A new Epic Fantasy debut from what could be a huge series.  The cover took my breath away completely and Orullian is doing something interesting by releasing short stories placed in the world long before the story takes place.  The first is already up at Tor.com.
The gods, makers of worlds, seek to create balance—between matter and energy; and between mortals who strive toward the transcendent, and the natural perils they must tame or overcome. But one of the gods fashions a world filled with hellish creatures far too powerful to allow balance; he is condemned to live for eternity with his most hateful creations in that world’s distant Bourne, restrained by a magical veil kept vital by the power of song.

Millennia pass, awareness of the hidden danger fades to legend, and both song and veil weaken. And the most remote cities are laid waste by fell, nightmarish troops escaped from the Bourne. Some people dismiss the attacks as mere rumor. Instead of standing against the real threat, they persecute those with the knowledge, magic and power to fight these abominations, denying the inevitability of war and annihilation. And the evil from the Bourne swells…

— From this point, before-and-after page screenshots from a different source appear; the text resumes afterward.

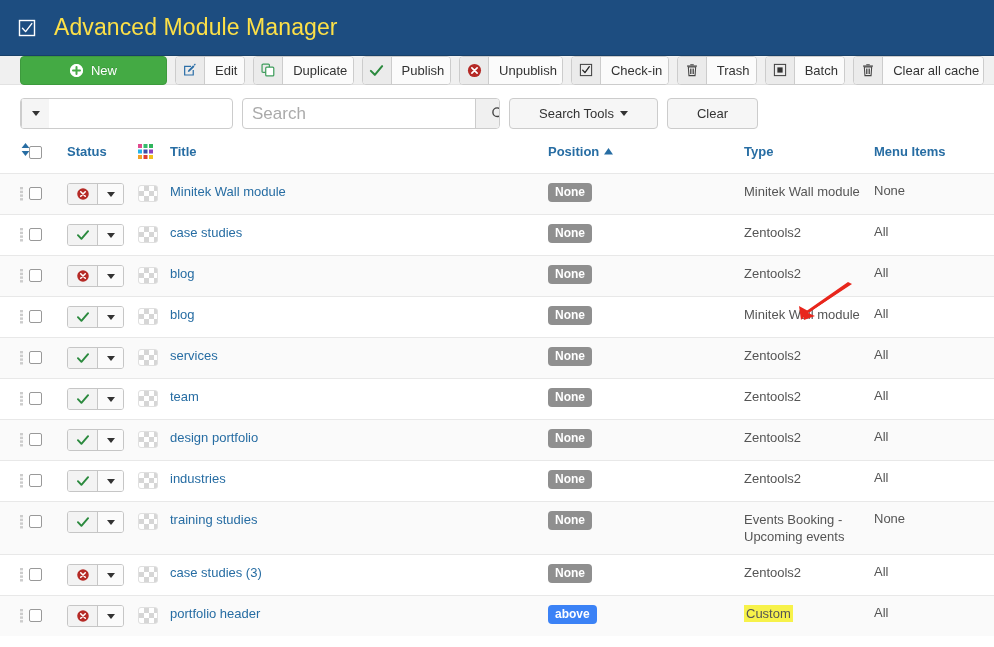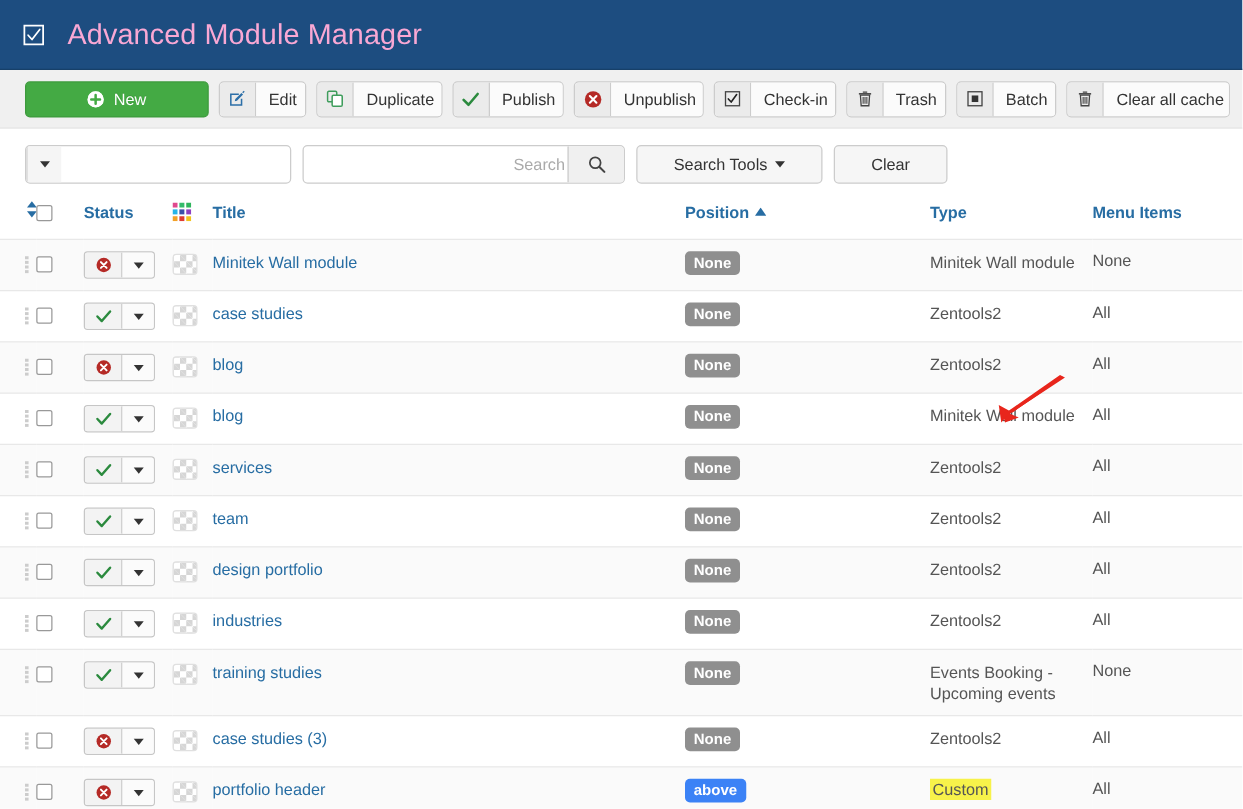"Advanced Module Manager" .app-title { color: #f9a8d4 -> #fde047 }
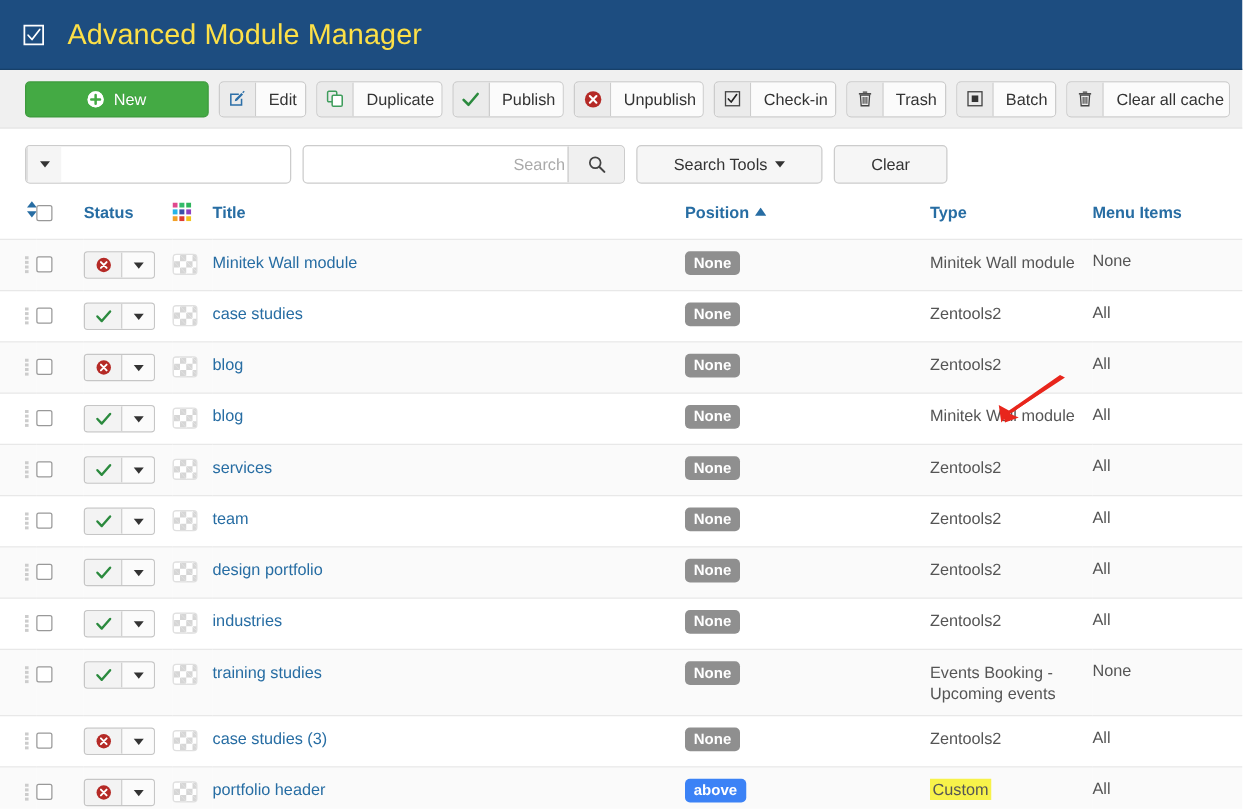"New" .toolbar { height: 47px -> 29px }
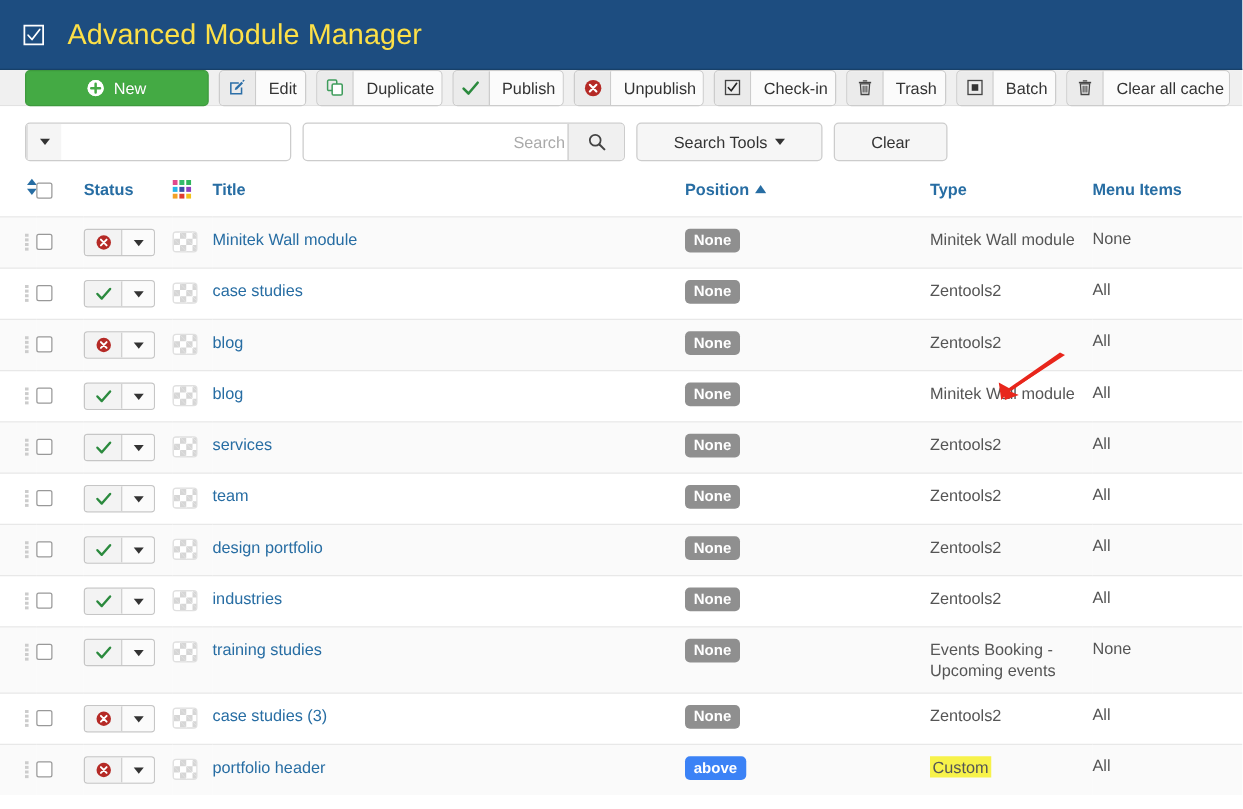"Search" .search-wrap input { font-size: 13px -> 17px; text-align: right -> none }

The troubles of the world seem far from the Hollows where Tahn Junell struggles to remember his lost childhood and to understand words he feels compelled to utter each time he draws his bow. Trouble arrives when two strangers—an enigmatic man wearing the sigil of the feared Order of Sheason and a beautiful woman of the legendary Far—come, to take Tahn, his sister and his two best friends on a dangerous, secret journey. Tahn knows neither why nor where they will go. He knows only that terrible forces have been unleashed upon mankind and he has been called to stand up and face that which most daunts him—his own forgotten secrets and the darkness that would destroy him and his world.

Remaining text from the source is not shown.